Les douze pays adressent dans un document aux ministres de l'Agriculture une sorte d'avertissement préalable concernant les conséquences possibles de la viande artificielle. « Cette pratique constitue une menace pour les méthodes authentiques de production alimentaire primaire basées sur les exploitations agricoles », indique le document.

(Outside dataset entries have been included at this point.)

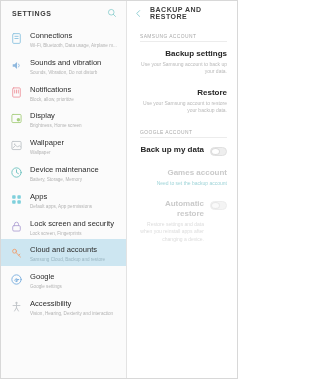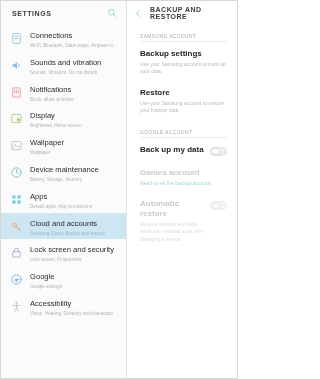--- a/index.html
+++ b/index.html
@@ -150,6 +150,7 @@
     align-items: flex-start;
     padding: 6px 10px 6px 13px;
     min-height: 21px;
+    text-align: right;
   }
 
   .opt-text { flex: 1; overflow: hidden; }

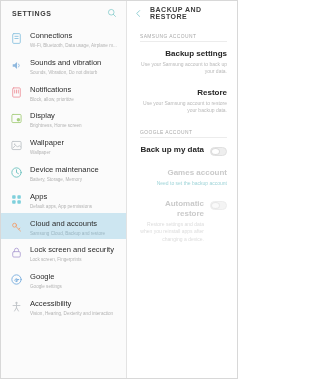--- a/index.html
+++ b/index.html
@@ -303,6 +303,18 @@
             <div class="nav-sub">Default apps, App permissions</div>
           </div>
         </div>
+        <div class="nav-row">
+          <span class="nav-ic">
+            <svg xmlns="http://www.w3.org/2000/svg" viewBox="0 0 24 24" width="13" height="13">
+              <rect x="5" y="10.4" width="14" height="10" rx="2.2" fill="none" stroke="#b3a5d6" stroke-width="1.7" stroke-linecap="round" stroke-linejoin="round"></rect>
+              <path d="M8.3 10.4V7.8a3.7 3.7 0 0 1 7.4 0v2.6" fill="none" stroke="#b3a5d6" stroke-width="1.7" stroke-linecap="round" stroke-linejoin="round"></path>
+            </svg>
+          </span>
+          <div class="nav-text">
+            <div class="nav-title">Lock screen and security</div>
+            <div class="nav-sub">Lock screen, Fingerprints</div>
+          </div>
+        </div>
         <div class="nav-row selected">
           <span class="nav-ic">
             <svg xmlns="http://www.w3.org/2000/svg" viewBox="0 0 24 24" width="13" height="13">
@@ -314,18 +326,6 @@
           <div class="nav-text">
             <div class="nav-title">Cloud and accounts</div>
             <div class="nav-sub">Samsung Cloud, Backup and restore</div>
-          </div>
-        </div>
-        <div class="nav-row">
-          <span class="nav-ic">
-            <svg xmlns="http://www.w3.org/2000/svg" viewBox="0 0 24 24" width="13" height="13">
-              <rect x="5" y="10.4" width="14" height="10" rx="2.2" fill="none" stroke="#b3a5d6" stroke-width="1.7" stroke-linecap="round" stroke-linejoin="round"></rect>
-              <path d="M8.3 10.4V7.8a3.7 3.7 0 0 1 7.4 0v2.6" fill="none" stroke="#b3a5d6" stroke-width="1.7" stroke-linecap="round" stroke-linejoin="round"></path>
-            </svg>
-          </span>
-          <div class="nav-text">
-            <div class="nav-title">Lock screen and security</div>
-            <div class="nav-sub">Lock screen, Fingerprints</div>
           </div>
         </div>
         <div class="nav-row">

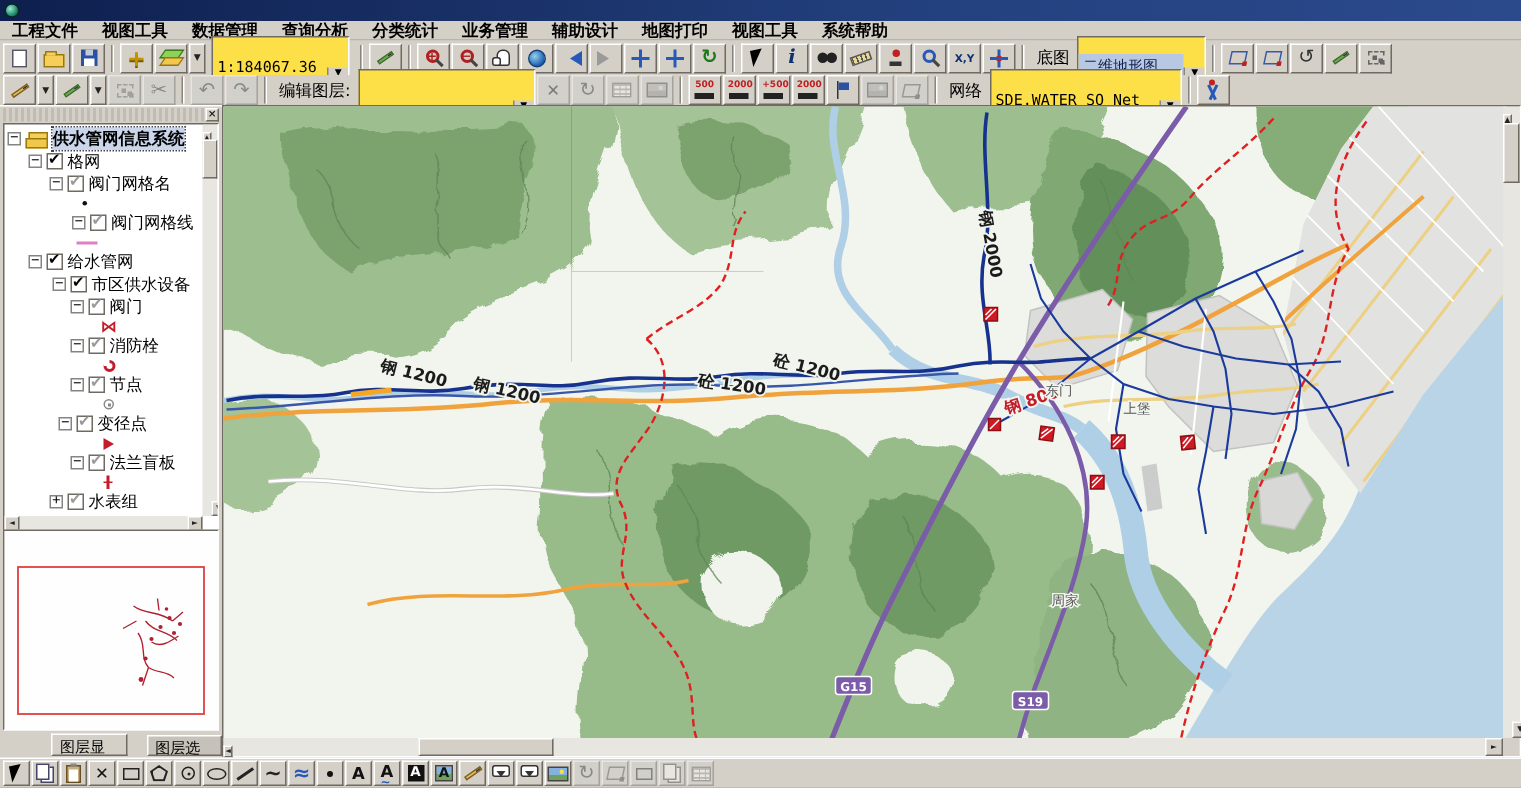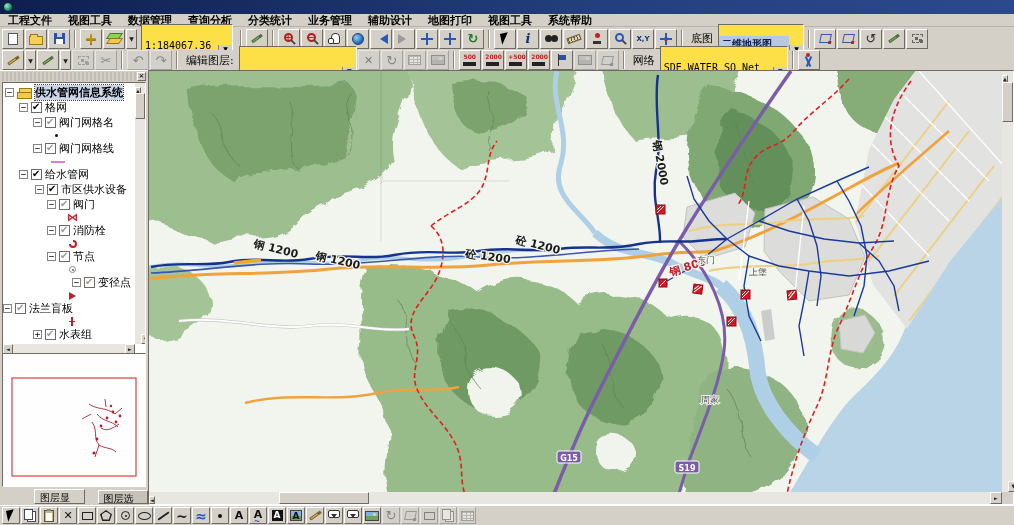--- a/index.html
+++ b/index.html
@@ -33,7 +33,7 @@
     display:flex;align-items:flex-end;flex:none;font-size:10px;}
   .combo .cval{flex:1;padding:1px 3px;white-space:nowrap;overflow:hidden;font-family:"DejaVu Sans Mono",monospace;}
   .combo .cbtn{width:14px;background:#d4d0c8;border-left:1px solid #8a867e;display:flex;align-items:center;justify-content:center;font-size:6px;}
-  .combo .cval.hl{background:#b9c8e2;color:#102050;font-weight:bold;font-family:"DejaVu Sans",sans-serif;}
+  .combo .cval.hl{background:#b9c8e2;color:#102050;font-weight:normal;font-family:"DejaVu Sans",sans-serif;}
   
   .ic{display:inline-block;position:relative;flex:none;}
   .i-doc{width:10px;height:12px;background:#fff;border:1px solid #556;}

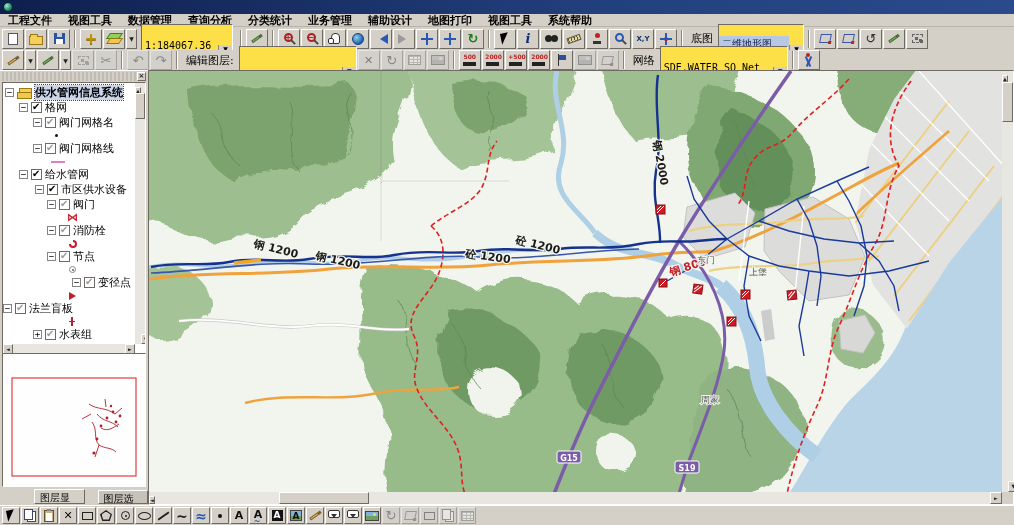--- a/index.html
+++ b/index.html
@@ -421,7 +421,7 @@
           <div class="srow" style="padding-left:52px">
               <span class="sym sym-dot"></span>
             </div>
-          <div class="trow" style="padding-left:30px">
+          <div class="trow" style="padding-left:45px">
             <span class="exp m"></span>
             <span class="cb gray"></span>
             <span class="tlabel">阀门网格线</span>

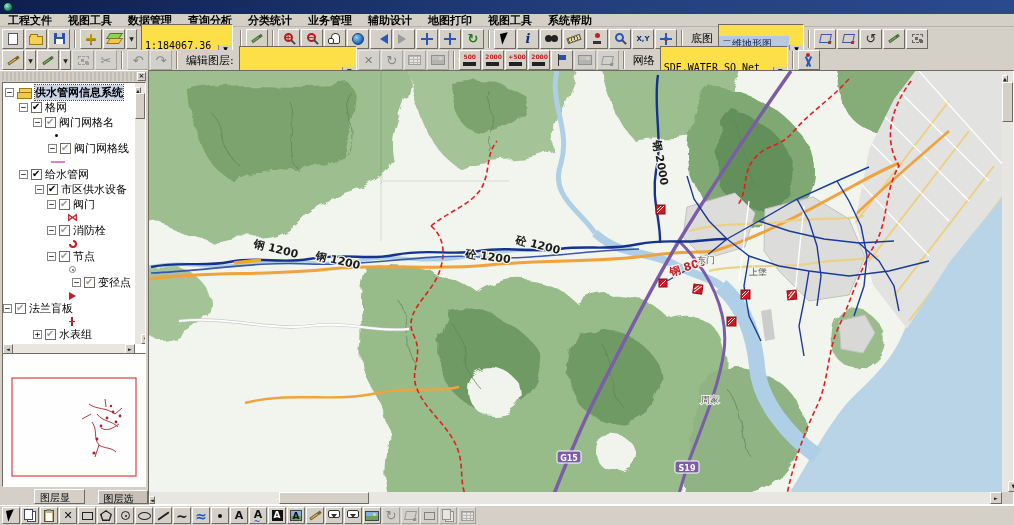--- a/index.html
+++ b/index.html
@@ -463,7 +463,7 @@
           <div class="srow" style="padding-left:66px">
               <span class="sym sym-node"></span>
             </div>
-          <div class="trow" style="padding-left:69px">
+          <div class="trow" style="padding-left:36px">
             <span class="exp m"></span>
             <span class="cb gray"></span>
             <span class="tlabel">变径点</span>

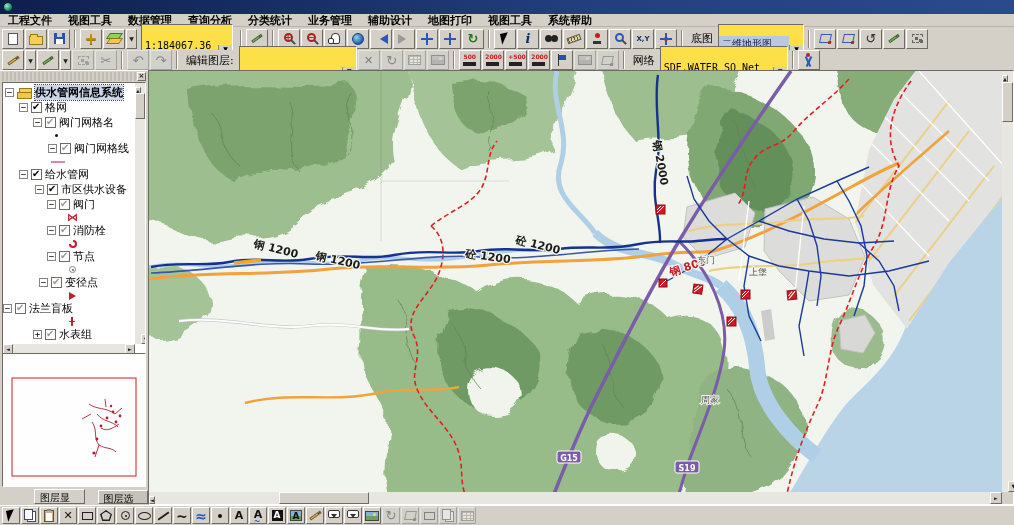--- a/index.html
+++ b/index.html
@@ -471,7 +471,7 @@
           <div class="srow" style="padding-left:66px">
               <span class="sym sym-flag"></span>
             </div>
-          <div class="trow" style="">
+          <div class="trow" style="padding-left:44px">
             <span class="exp m"></span>
             <span class="cb gray"></span>
             <span class="tlabel">法兰盲板</span>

La note a été rédigée par les délégations autrichienne, française et italienne, et elle est soutenue par la République tchèque, Chypre, la Grèce, la Hongrie, le Luxembourg, la Lituanie, Malte, la Roumanie et la Slovaquie. La position de ces douze pays pourrait provoquer une fracture au sein du Conseil de l'Agriculture.
Actuellement, aucune viande de laboratoire n'est vendue dans les supermarchés européens. Cela ne pourra se faire qu'après approbation européenne par l'EFSA, conformément aux règles actuelles d'autorisation des nouveaux aliments, le règlement dit « Novel Food ». À Singapour, aux États-Unis et en Israël, cette viande est récemment autorisée ; en Suisse, la procédure est en cours.
Les Pays-Bas sont en tête dans l'UE pour la production de viande cellulaire, depuis que le premier hamburger fabriqué en laboratoire y a été présenté en 2013. Il y a trois ans, Bruxelles a accordé deux millions d'euros au projet néerlandais « Feed for Meat ».